Su abuelo había estado en la Primera Guerra a los catorce años y cuando ya estaba muy anciano lo único que quedaba en su memoria eran relatos de una batalla. Fue ahí cuando Ducler, que tenía 20 años, empezó a escribir primero en su cabeza esta historia. Pero pasó mucho tiempo para llevarla a cabo. El proceso no fue nada sencillo y escribirla le llevó un poco más de siete años.
Leer la novela es en cierta forma ir y venir hacia algunas escenas de la película de Lucrecia Martel, La ciénaga. La opresión de la casa, el roce de los cuerpos, la sensación de peligro permanente, la decadencia de la economía y de las relaciones, el estado del tiempo –meteorológico y emocional también– en las dos obras se asemejan. Aunque acá la pileta está limpia y llena de niños jugando, la podredumbre está por todas partes.

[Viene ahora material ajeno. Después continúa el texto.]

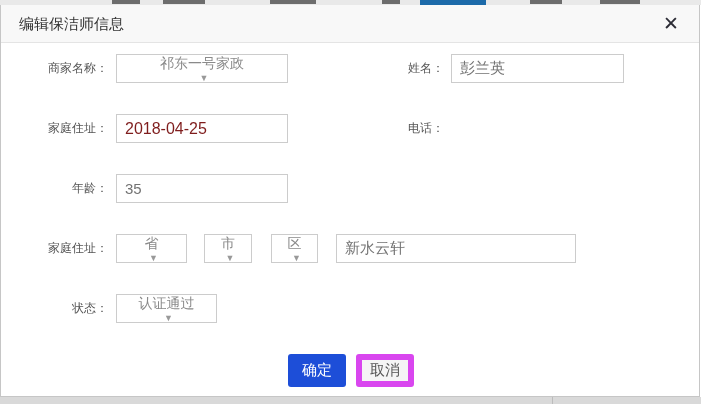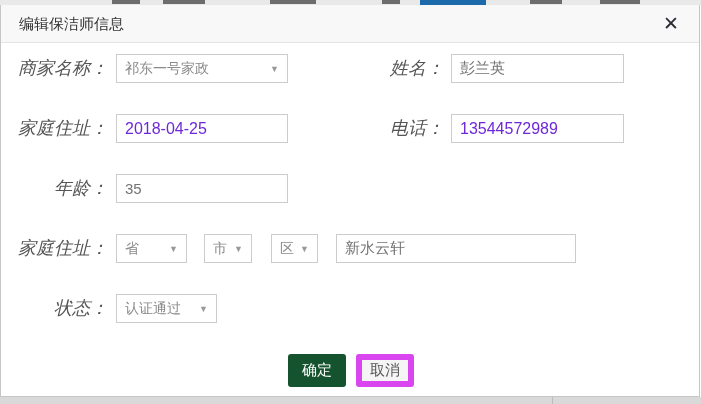"商家名称：" .lbl { font-size: 18px -> 12px; font-style: italic -> none }
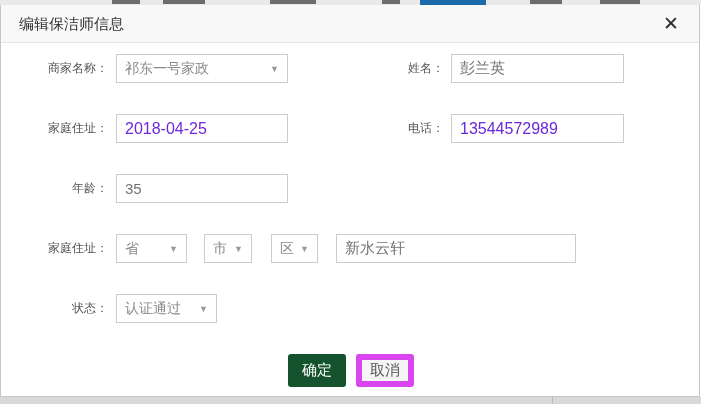"祁东一号家政" .box { flex-direction: none -> column }
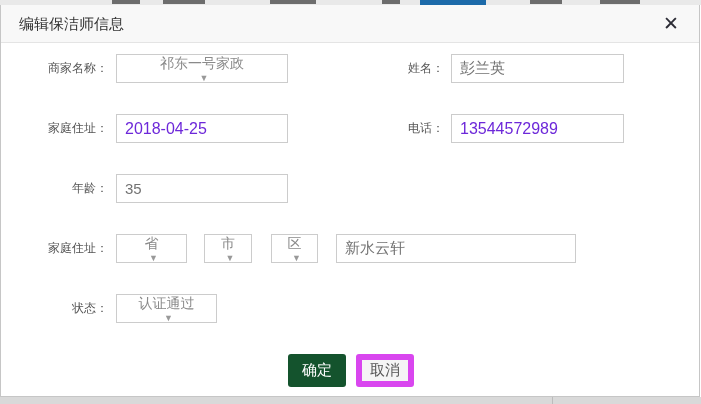"2018-04-25" input.box.big { color: #6d28d9 -> #7f1d1d }
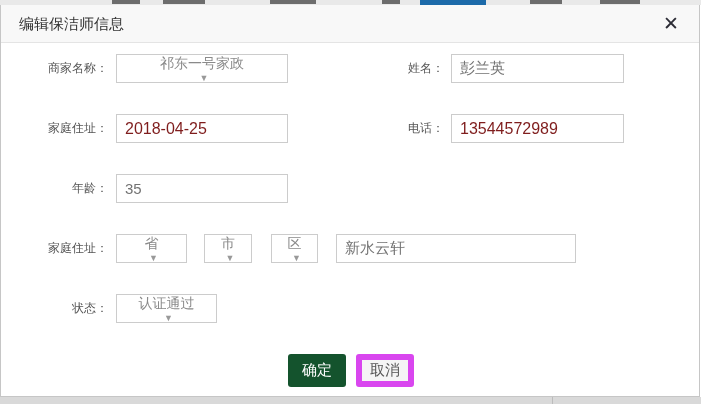"13544572989" input.box { html: <input> -> none }
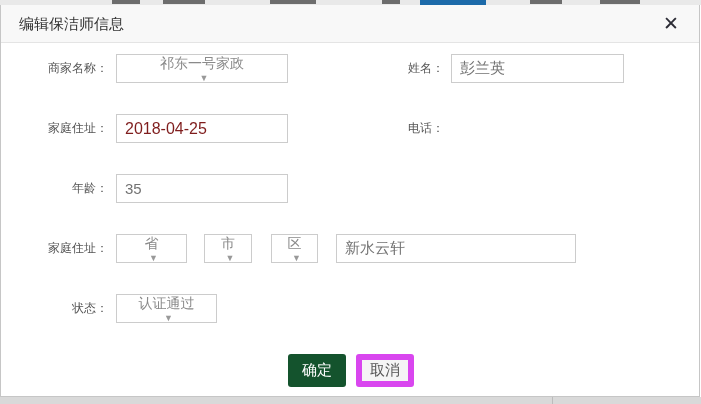"确定" .btn.primary { background: #14532d -> #1d4ed8 }
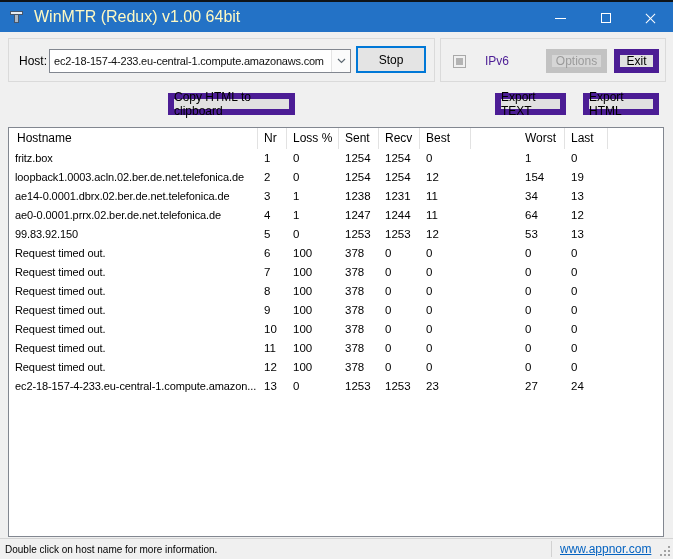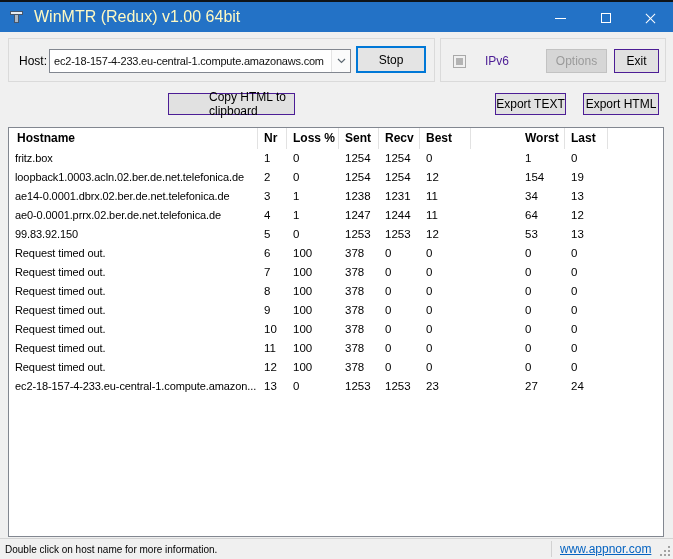"Options" .btn { border: 1px solid #4c1d95 -> 6px solid #4c1d95 }
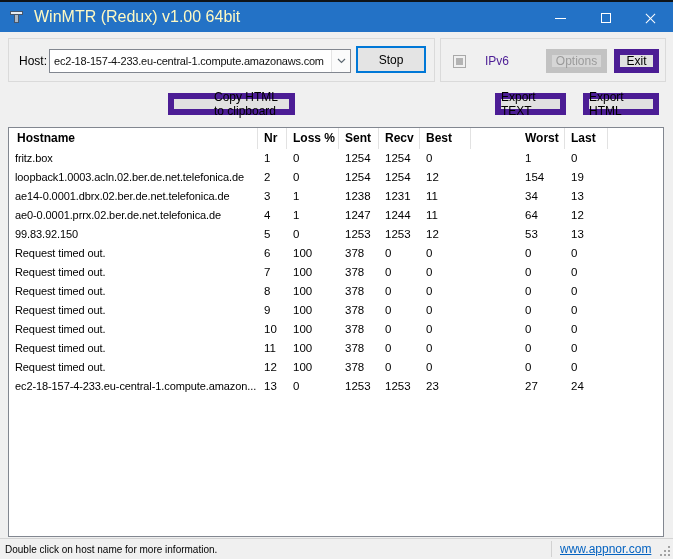"Copy HTML to clipboard" #copy-html-button { padding-left: 40px -> none }
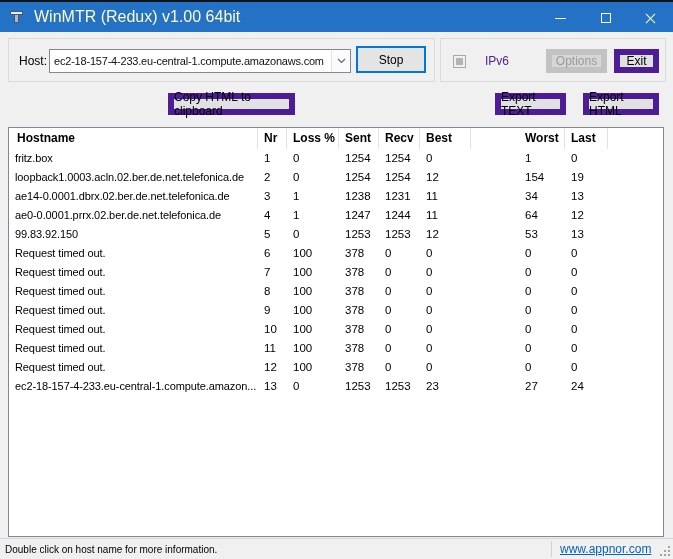"Hostname" .thead { font-weight: bold -> none }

“No hay aire en los vínculos familiares, por eso se les llama lazos sanguíneos. La descomposición es pegoteo. Podría decir que lo podrido es mi materia prima, aquello que la memoria familiar prefiere mantener oculto, eso que nadie quiere ver porque molesta, es lo que encuentro más rico y abundante para construir literatura”, dice.
Es la aparición de un manuscrito, el del diario íntimo de Noelia, lo que desata una ola de ataques y toda una guerra doméstica. Esa que se libra aún en las mejores familias, la que en muchas se suele vivir en la intimidad y no siempre como trapitos secándose al sol. Esa que puede aguar una fiesta, empañar una celebración, pero que pide a gritos ser luchada.
Si la escritura es más acto que plan, hay algo físico en el modo de escribir de Ducler, algo que la convoca a despertar recuerdos. En Cuadernos de V la protagonista recuerda abusos sexuales que sufrió en su infancia, y a la escritora, que es ella, le pasa lo mismo. Iba recordando los abusos a medida que iba escribiendo la novela. En cambio, cuando escribía Solo soy uno que llora, cuenta que no recordaba esos episodios traumáticos de su vida, pero asume que se estaba metiendo en ese magma que es la infancia.
“Escribo no solo para recordar, sino también para saber quién soy, cómo pienso el mundo, y para leer, a medida que escribo, algo que solo puede salir de mí”, dirá la autora como si la escritura fuese una de las herramientas a las que echa mano para llegar a esos lugares remotos en donde hay recuerdos.
“El que escribe es el que recuerda, en nombre de todos. Por eso no siempre es amado”, dice en Inundación la cordobesa Eugenia Almeida. Y es cierto. ¿Quién podría reconocer como propia a la que activa la bomba atómica que hace estallar ese relato compacto que llamamos memoria familiar?